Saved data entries
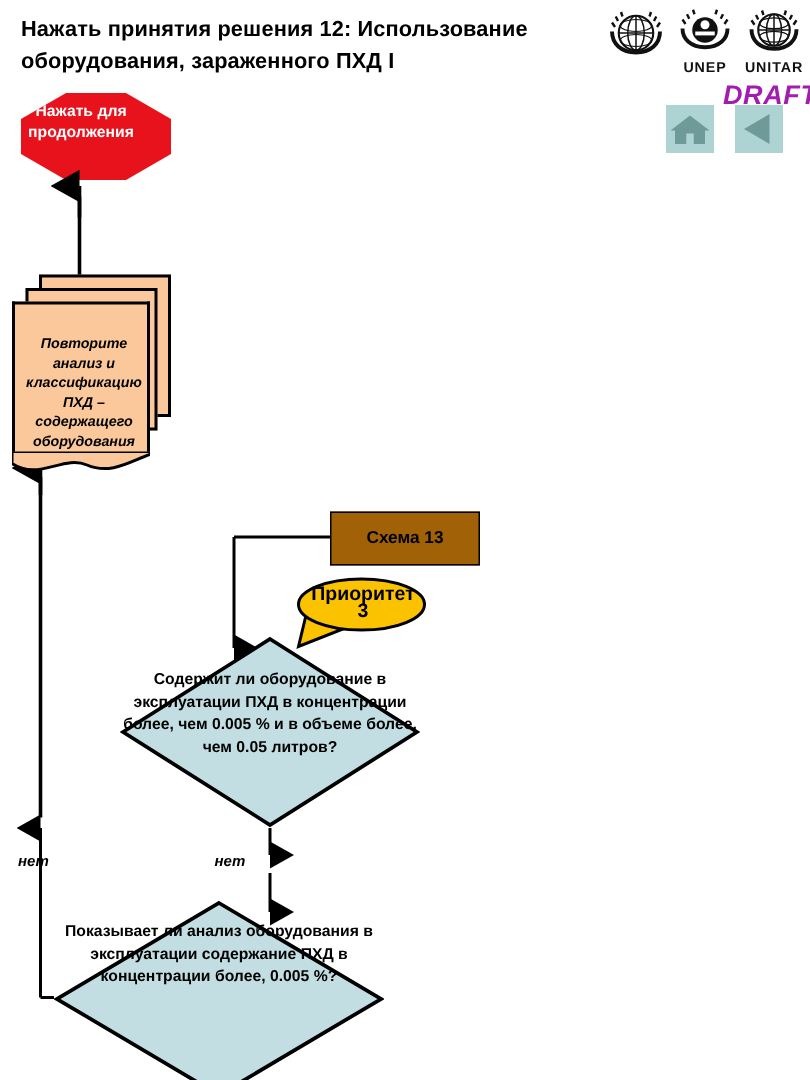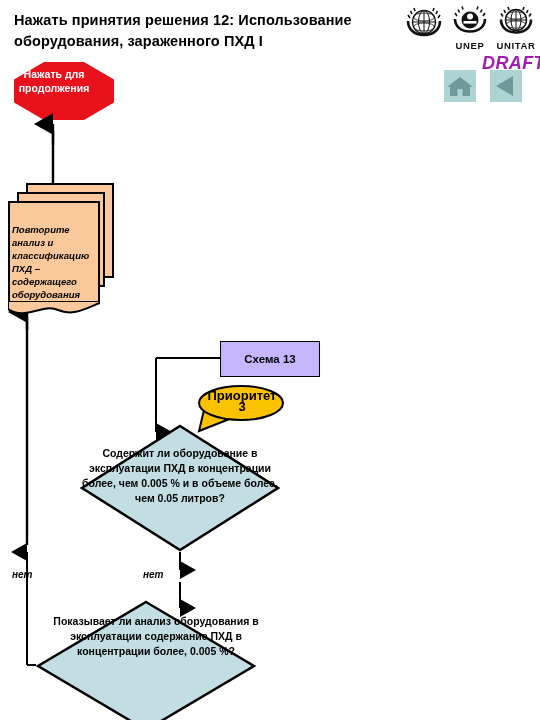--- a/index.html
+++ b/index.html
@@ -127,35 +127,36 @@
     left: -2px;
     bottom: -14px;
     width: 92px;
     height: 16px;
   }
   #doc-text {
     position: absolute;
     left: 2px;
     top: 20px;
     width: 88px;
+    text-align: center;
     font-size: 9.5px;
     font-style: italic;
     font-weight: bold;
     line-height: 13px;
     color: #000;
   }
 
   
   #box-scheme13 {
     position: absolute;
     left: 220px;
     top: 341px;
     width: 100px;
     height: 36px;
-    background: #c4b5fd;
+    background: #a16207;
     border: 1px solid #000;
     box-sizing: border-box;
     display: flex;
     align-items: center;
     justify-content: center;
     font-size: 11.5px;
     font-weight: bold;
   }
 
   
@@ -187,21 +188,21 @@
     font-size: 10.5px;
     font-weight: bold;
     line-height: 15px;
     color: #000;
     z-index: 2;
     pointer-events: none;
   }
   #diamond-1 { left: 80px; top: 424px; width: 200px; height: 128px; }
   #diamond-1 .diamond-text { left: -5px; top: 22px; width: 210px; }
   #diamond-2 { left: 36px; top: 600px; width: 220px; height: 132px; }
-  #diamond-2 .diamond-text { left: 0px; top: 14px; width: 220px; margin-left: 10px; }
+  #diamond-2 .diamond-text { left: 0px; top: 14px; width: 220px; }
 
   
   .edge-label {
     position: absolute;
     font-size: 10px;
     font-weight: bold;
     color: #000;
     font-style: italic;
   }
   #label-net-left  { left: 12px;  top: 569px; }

HOW TO COMPLETE THIS TASK
Starting with the line that contains "top: 341px;", restate every line up to and including the last one above, exactly.

ANSWER TO THE EXERCISE
     top: 341px;
     width: 100px;
     height: 36px;
-    background: #c4b5fd;
+    background: #a16207;
     border: 1px solid #000;
     box-sizing: border-box;
     display: flex;
     align-items: center;
     justify-content: center;
     font-size: 11.5px;
     font-weight: bold;
   }
 
   
@@ -187,21 +188,21 @@
     font-size: 10.5px;
     font-weight: bold;
     line-height: 15px;
     color: #000;
     z-index: 2;
     pointer-events: none;
   }
   #diamond-1 { left: 80px; top: 424px; width: 200px; height: 128px; }
   #diamond-1 .diamond-text { left: -5px; top: 22px; width: 210px; }
   #diamond-2 { left: 36px; top: 600px; width: 220px; height: 132px; }
-  #diamond-2 .diamond-text { left: 0px; top: 14px; width: 220px; margin-left: 10px; }
+  #diamond-2 .diamond-text { left: 0px; top: 14px; width: 220px; }
 
   
   .edge-label {
     position: absolute;
     font-size: 10px;
     font-weight: bold;
     color: #000;
     font-style: italic;
   }
   #label-net-left  { left: 12px;  top: 569px; }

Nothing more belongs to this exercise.